Riguardo il macchinista

Lucia Cupertino

LUCIA CUPERTINO (1986, Polignano a Mare). Antropologa culturale, poetessa e traduttrice. Ama anche mettere le mani nella terra e sta cercando di apprendere agricoltura naturale e strumenti della transizione culturale. Scrive in italiano e spagnolo e suoi lavori sono apparsi in riviste italiane quali Nuovi Argomenti, Fili d'aquilone, Irisnews, Versante ripido, Sagarana, Carmillaonline, Le Voci della Luna e internazionali come La otra, Círculo de poesía, Bitácora pública, Vallejo and company, La Jornada, Monolito, Aerea, El grito. Ha pubblicato: "Mar di Tasman" (Isola, Bologna, 2014), "Non ha tetto la mia casa" (Casa de poesía, San José, 2016), sua antologia poetica in versione bilingue, italiano-spagnolo. Una selezione di sue poesie è apparsa tradotta in albanese sulla rivista Poeteka.
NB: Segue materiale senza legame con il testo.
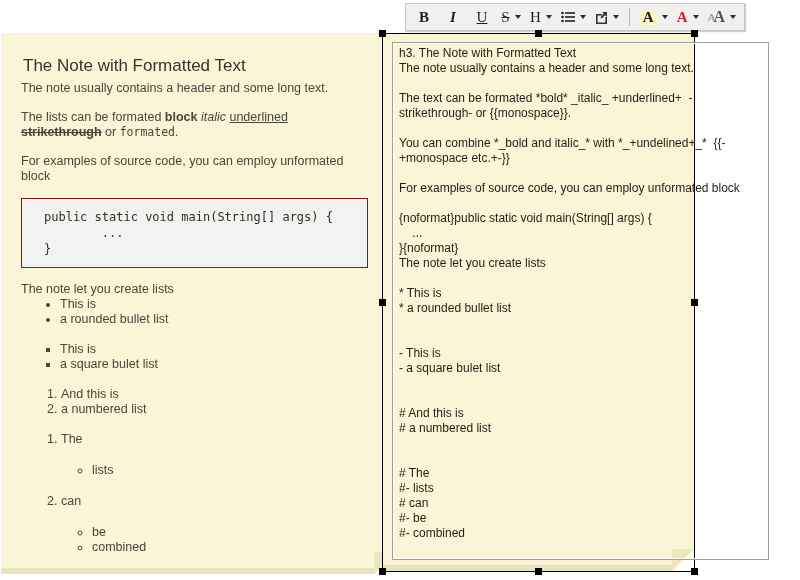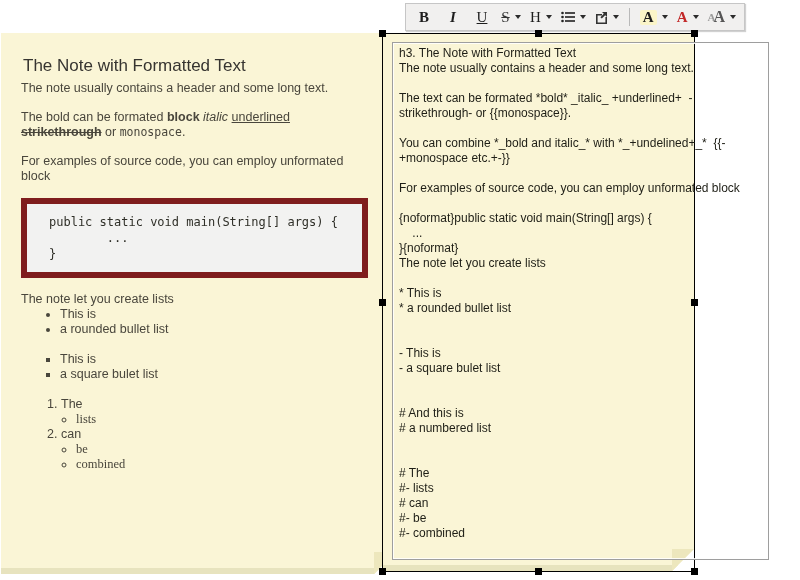--- a/index.html
+++ b/index.html
@@ -37,26 +37,26 @@
   .preview-panel{position:absolute;left:1px;top:33px;width:395px;height:541px;}
   .note-body{position:relative;height:100%;box-sizing:border-box;padding:14px 24px 0 20px;
              font-size:12.5px;line-height:15px;color:#49463c;overflow:hidden;}
   .note-title{font-size:17px;line-height:22px;font-weight:normal;color:#363430;margin:8px 0 0 2px;}
   .para{margin:14px 0 0 0;white-space:pre-wrap;}
   .para.first{margin-top:4px;}
   .bi{font-weight:bold;font-style:italic;}
   .u{text-decoration:underline;}
   .s{text-decoration:line-through;font-weight:bold;}
   .m{font-family:"DejaVu Sans Mono",monospace;font-size:11.5px;}
-  .codeblock{margin:14px 4px 0 0;background:#F2F2F1;border:6px solid #7f1d1d;
+  .codeblock{margin:14px 4px 0 0;background:#F2F2F1;border:1px solid #7f1d1d;
              padding:10px 6px 10px 22px;font-family:"DejaVu Sans Mono",monospace;
              font-size:12px;line-height:16px;color:#2f2f28;white-space:pre;}
   ul.round{list-style:disc;margin:0 0 15px 0;padding-left:39px;}
   ul.square{list-style:square;margin:0 0 15px 0;padding-left:39px;}
-  ul.circle{list-style:circle;margin:0;padding-left:15px;font-family:Liberation Serif, serif;}
+  ul.circle{list-style:circle;margin:16px;padding-left:15px;}
   ol.num{margin:0 0 15px 0;padding-left:40px;}
   ol.num.last{margin-bottom:0;}
   li{line-height:15px;}
 
   
   .editor-panel{position:absolute;left:382px;top:33px;width:313px;height:539px;
                 border:1px solid #000;box-sizing:border-box;}
   .editor-area{position:absolute;left:9px;top:8px;width:377px;height:518px;box-sizing:border-box;
                border:1px solid #9E9E9E;box-shadow:inset 0 0 0 1px rgba(255,255,255,.85);
                background:transparent;}
@@ -130,41 +130,45 @@
 
   <div class="preview-panel">
     <div class="note">
       <div class="note-edge"></div>
       <div class="note-body">
 
         <div class="note-title">The Note with Formatted Text</div>
 
         <div class="para first">The note usually contains a header and some long text.</div>
 
-        <div class="para"><span>The bold can be formated </span><b>block</b><span> </span><i>italic</i><span> </span><span class="u">underlined</span><span>  </span><span class="s">strikethrough</span><span> or </span><span class="m">monospace</span><span>.</span></div>
+        <div class="para"><span>The lists can be formated </span><b>block</b><span> </span><i>italic</i><span> </span><span class="u">underlined</span><span>  </span><span class="s">strikethrough</span><span> or </span><span class="m">formated</span><span>.</span></div>
 
 
         <div class="para">For examples of source code, you can employ unformated block</div>
 
         <pre class="codeblock">public static void main(String[] args) {
         ...
 }</pre>
 
         <div class="para">The note let you create lists</div>
 
         <ul class="round">
           <li>This is</li>
           <li>a rounded bullet list</li>
         </ul>
 
         <ul class="square">
           <li>This is</li>
           <li>a square bulet list</li>
         </ul>
 
+        <ol class="num">
+          <li>And this is</li>
+          <li>a numbered list</li>
+        </ol>
 
         <ol class="num last">
           <li><span>The</span>
             <ul class="circle">
               <li>lists</li>
             </ul>
           </li>
           <li><span>can</span>
             <ul class="circle">
               <li>be</li>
Ha tradotto e curato "43 poeti per Ayotzinapa. Voci per il Messico e i suoi desaparecidos" (Arcoiris, Salerno, 2016) che ha ricevuto una menzione critica nel premio di traduzione letteraria Lilec dell’Unibo. Co-curatrice di "Muovimenti. Segnali da un mondo viandante" (Terra d'Ulivi, Lecce, 2016). Cofondatrice della rivista La macchina sognante, con la quale prende parte a eventi culturali in Italia e all’estero. Ha curato l'edizione italiana del documentario brasiliano "Fiore brillante e le cicatrici della pietra" sugli indigeni Guarani-Kaiowà. A varie latitudini ha svolto ricerche universitarie e antropologiche incentrate su mondo indigeno, educazione e transizione sociale.